Itemized modification records:
···
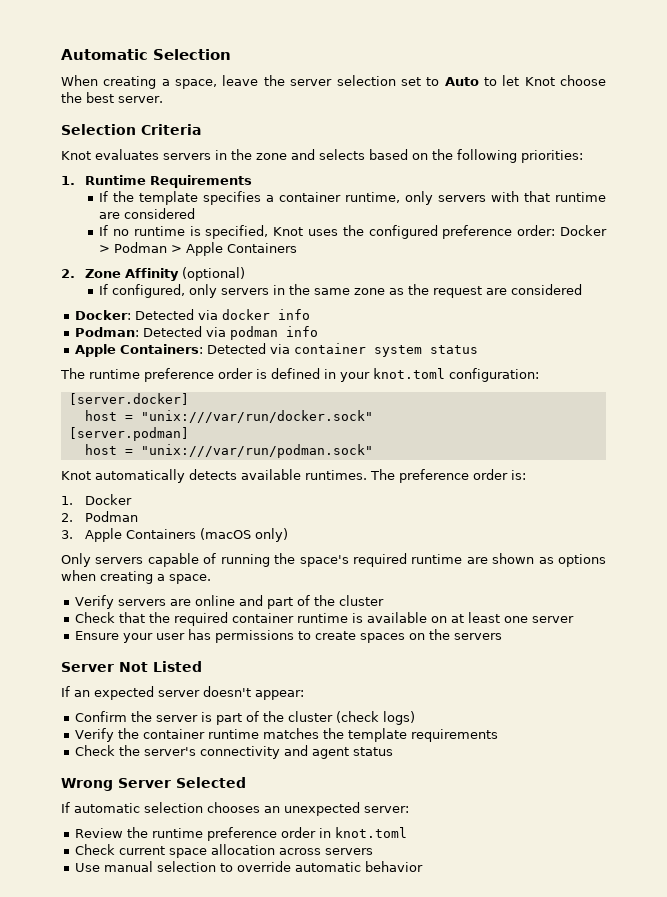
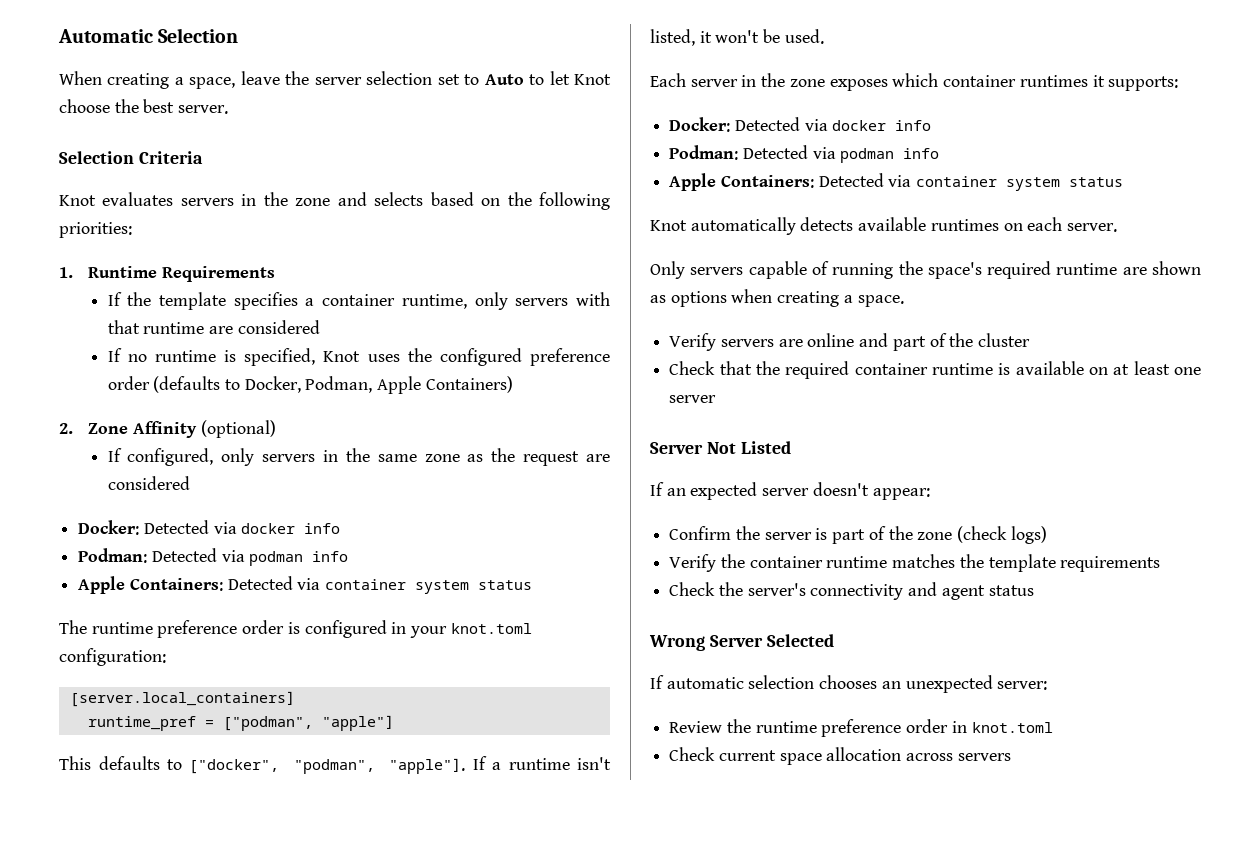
- If no runtime is specified, Knot uses the configured preference order: Docker > Podman > Apple Containers
+ If no runtime is specified, Knot uses the configured preference order (defaults to Docker, Podman, Apple Containers)
- The runtime preference order is defined in your knot.toml configuration:
+ The runtime preference order is configured in your knot.toml configuration:
- [server.docker]
- host = "unix:///var/run/docker.sock"
- [server.podman]
- host = "unix:///var/run/podman.sock"
- Knot automatically detects available runtimes. The preference order is:
- 1. Docker
- 2. Podman
- 3. Apple Containers (macOS only)
+ [server.local_containers]
+ runtime_pref = ["podman", "apple"]
+ This defaults to ["docker", "podman", "apple"]. If a runtime isn't listed, it won't be used.
+ Each server in the zone exposes which container runtimes it supports:
+ Docker: Detected via docker info
+ Podman: Detected via podman info
+ Apple Containers: Detected via container system status
+ Knot automatically detects available runtimes on each server.
- Ensure your user has permissions to create spaces on the servers
- Confirm the server is part of the cluster (check logs)
+ Confirm the server is part of the zone (check logs)
- Use manual selection to override automatic behavior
···
:: ABOUT THIS TASK ::
Please show every line of the entries above that contains the word "runtimes".

:: OUTPUT FOR THIS EXERCISE ::
- Knot automatically detects available runtimes. The preference order is:
+ Each server in the zone exposes which container runtimes it supports:
+ Knot automatically detects available runtimes on each server.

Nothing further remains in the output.